Volvimos a la Ciudad de México en agosto de 2005. Se hizo cargo de su situación el doctor Guillermo Cotera. Memo es hermano de mi querida Liset, compartimos de niños en la colonia Villa de Cortés. Angol continuó su tratamiento.

A inicios de 2007, con muchas calamidades a cuestas, tomé la decisión de aceptar una oferta de trabajo en Tuxtla Gutiérrez. Las condiciones no eran propicias para llevarme a Angol, por lo cual, al quedarse, sufrió un rompimiento fatal. Además, otros males y situaciones se presentaron: todo ello lo puso en el punto de quiebre.

Es el día en que no puedo sacudirme el sentimiento de culpa por haberte dejado, Angol. Te fallé. No hice lo suficiente para tenerte conmigo en Chiapas: lo repito, lo siento muchísimo, te insisto: no puedo asumir el perdón.

Postrado en sus dolores, la mañana del 15 de junio de 2007, Memo se llevó a Angol de San Luis para la eutanasia. No tuve el valor de estar presente.

Esa tristísima mañana, después de dejar a la hija, entonces de 10 años, en el Liceo Francés de Coyoacán, me detuve en el estacionamiento de un banco a llorar a raudales. No pude contenerme.

Y luego lloramos más, al explicarle a Mariana no solo lo ocurrido clínicamente, también para que asumiera, por primera vez en su vida, el sentido de la muerte. Fueron muchas semanas de duelo familiar.

Como es natural, Rocío y Mariana superaron con un poco más de solvencia la pérdida. En mi caso, Angol, aquí estoy llorándote.

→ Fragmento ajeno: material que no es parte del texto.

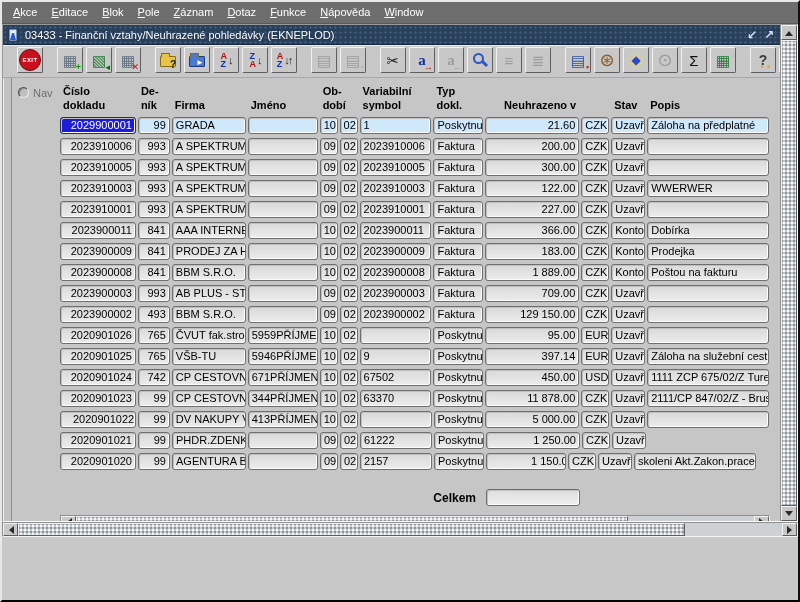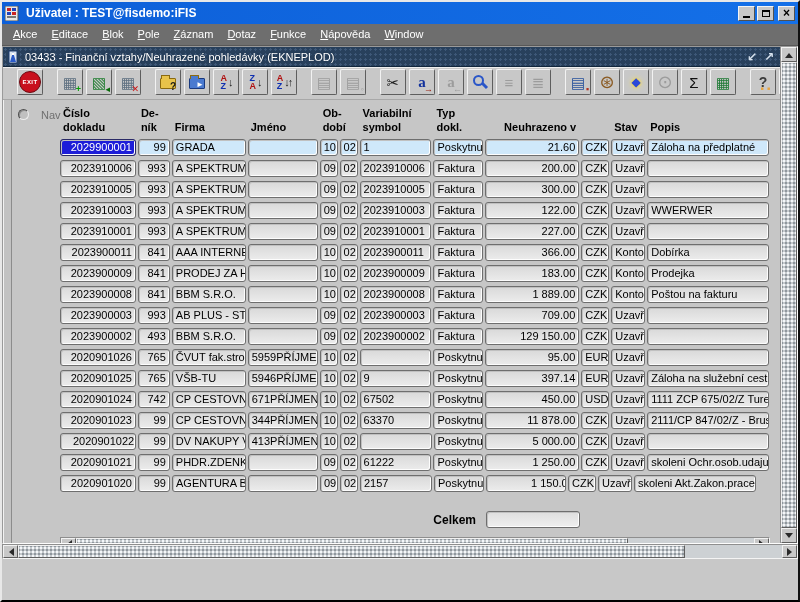"Uživatel : TEST@fisdemo:iFIS" div.titlebar { html: <div> <span> <svg> <rect></rect> <rect></rect> <rect></rect> <rect></rect> <rect></rect> <rect></rect> </svg> </span> <span>Uživatel : TEST@fisdemo:iFIS</span> <span> <span> <span></span> </span> <span> <span></span> </span> <span>×</span> </span> </div> -> none }
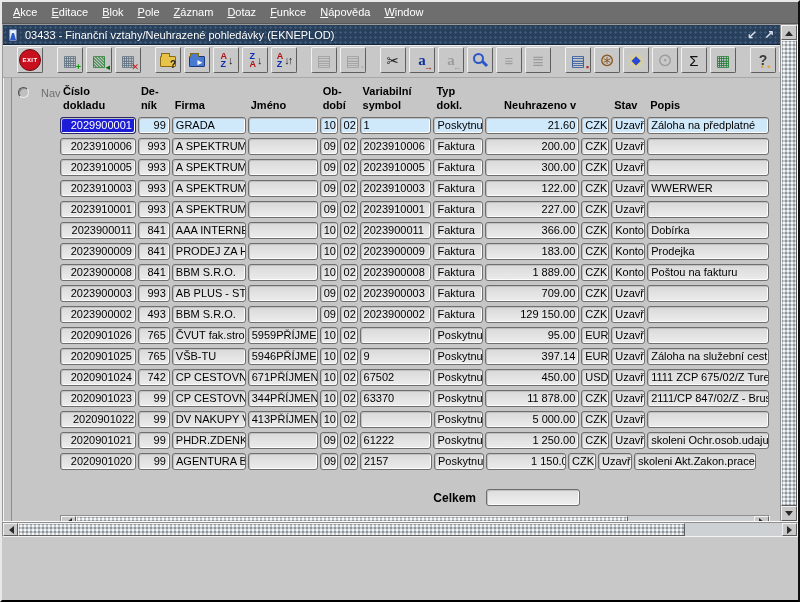"Nav" .navpane { gap: 12px -> 4px }
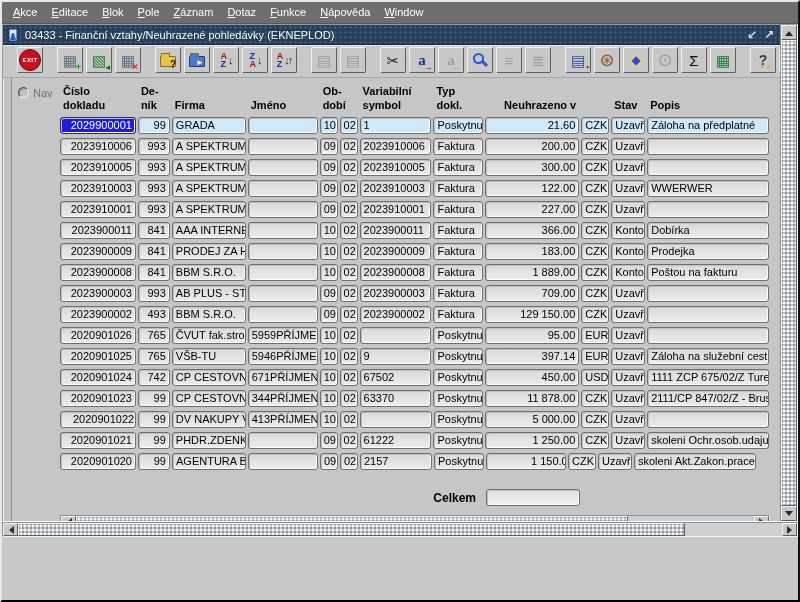"skoleni Ochr.osob.udaju" div.cell { html: <div>skoleni Ochr.osob.udaju</div> -> none }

Desde ese junio de 2007, tus cenizas están a mi lado, varios de tus retratos, también. Todos los días conversamos, bien sabes, y al mirar tu sonrisa mi perro-niño, te digo que cada día es uno menos para que nos entierren juntos, en la tumba que tenemos lista en el panteón de San Cristóbal de Las Casas.

Somos, como es en este transcurrir, una hermosa como dolida historia, honramos así nuestro paso por esta tierra.